Conversation today with a colleague about Digital Natives/Digital Immigrants (did Prensky ever realize he would get this kind of continuing traction from his article?) and ranting just a bit that some seem to almost believe that their students have Digital DNA - that on the magic date of January 1, 1980 suddenly all babies were born with an extra deoxyribonucleic acid strand just for technology. The day before, and an hour before, those other babies, even though they may have physical proximity in the nursery ward - just missed the 1/1/80 digital DNA creation, so they are going to have to be analog all their lives.

Okay, an exaggeration, but the dichotimizing that occurs between "digital natives" and "non natives" isn't helpful or healthy or positive. Creating these labels when it comes to something as important as teaching and learning, and when this digital immigrant/digital native concept is not backed up by research, and when being "just a digital immigrant" gives an "out" to those who fear technology and don't want to use it (and unfortunately that does mean some teachers), well then it's time to find some new ideas.

And here's the other thing this colleague and I discussed: research takes persistence and is part of what we need to teach students. That the instant gratification of Google is not deep, thoughtful research - although it's often a start. We need to have students not just take the easy answer or the first "hit" on Google instead of going deeper, broader and further - instead of taking the time to do thorough research.


Russ said...

I'm not sure what kind of research you're looking for, but here's a visionary insight into how students use technology today.

As a side note, I was walking with some college students last night. We suddenly started talking about payphones. Most could not remember the last time they used one and did not even know the cost to use one.

Pamela Livingston said...

Hi Russ, yes, I know that YouTube and have shown it a number of places when I've presented - contacted Mike Wensch whose students created it and asked if he'd mind it being shown. His Digital Ethnography Center at KSU is amazing and important.

The idea I am trying to get across is that culture is not DNA, and culture is not universal, and comfort with technology because it's part of some socio-economic groups does not apply across the board. So when we assume that all kids are "digital natives" and that all adults are "digital immigrants" that dichotomy does not work for everyone. Which I guess didn't come across clearly in the posting.

Wow- payphones, you're so right. My daughter is 16 and when she was really young and kept repeating herself once I said she sounded like a broken record. She stopped and looked at me and said, "what's a record?"

Ubiquity of technology however doesn't mean we're all at the same level, that every kid is an expert and fully information fluent, and that we don't have to teach technology, digital citizenship, and discerning use of information.

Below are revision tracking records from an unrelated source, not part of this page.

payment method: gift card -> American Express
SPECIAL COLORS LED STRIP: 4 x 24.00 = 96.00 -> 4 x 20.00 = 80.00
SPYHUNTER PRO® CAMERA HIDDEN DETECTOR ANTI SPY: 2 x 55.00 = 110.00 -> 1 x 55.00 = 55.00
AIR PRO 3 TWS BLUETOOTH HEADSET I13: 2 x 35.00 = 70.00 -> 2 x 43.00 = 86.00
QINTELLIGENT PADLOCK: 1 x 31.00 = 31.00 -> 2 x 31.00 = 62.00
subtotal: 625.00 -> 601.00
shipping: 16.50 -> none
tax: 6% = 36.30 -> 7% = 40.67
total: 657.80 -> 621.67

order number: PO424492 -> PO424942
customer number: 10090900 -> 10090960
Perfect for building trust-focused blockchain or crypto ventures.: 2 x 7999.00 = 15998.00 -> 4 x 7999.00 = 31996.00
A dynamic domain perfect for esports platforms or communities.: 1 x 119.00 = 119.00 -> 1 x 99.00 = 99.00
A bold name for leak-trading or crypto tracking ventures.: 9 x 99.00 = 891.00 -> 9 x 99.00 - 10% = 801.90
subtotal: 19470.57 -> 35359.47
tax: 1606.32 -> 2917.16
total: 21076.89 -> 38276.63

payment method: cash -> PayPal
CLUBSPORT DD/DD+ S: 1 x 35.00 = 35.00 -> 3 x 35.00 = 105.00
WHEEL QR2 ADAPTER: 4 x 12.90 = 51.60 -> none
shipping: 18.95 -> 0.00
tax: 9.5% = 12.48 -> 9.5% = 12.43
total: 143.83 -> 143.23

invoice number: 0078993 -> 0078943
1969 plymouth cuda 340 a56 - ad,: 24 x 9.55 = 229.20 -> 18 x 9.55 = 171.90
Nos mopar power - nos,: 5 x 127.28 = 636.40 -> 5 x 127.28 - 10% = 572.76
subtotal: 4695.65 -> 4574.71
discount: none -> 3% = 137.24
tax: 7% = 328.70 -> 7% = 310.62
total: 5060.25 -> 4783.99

Thanks so much for your post and extending the conversation.

Russ said...

Hi Pamela,

Thanks for your response. We probably agree more than my post would indicate. I especially agree with your comment, "Ubiquity of technology however doesn't mean we're all at the same level."

I just recently became aware of the term "digital native" and find it really intriguing. Although I agree that culture is not DNA, I have found the terms of digital immigrant and digital native helpful because it at least gives a framework or context for where our training and education should start and helps understand why certain people have a harder time adopting and using technology.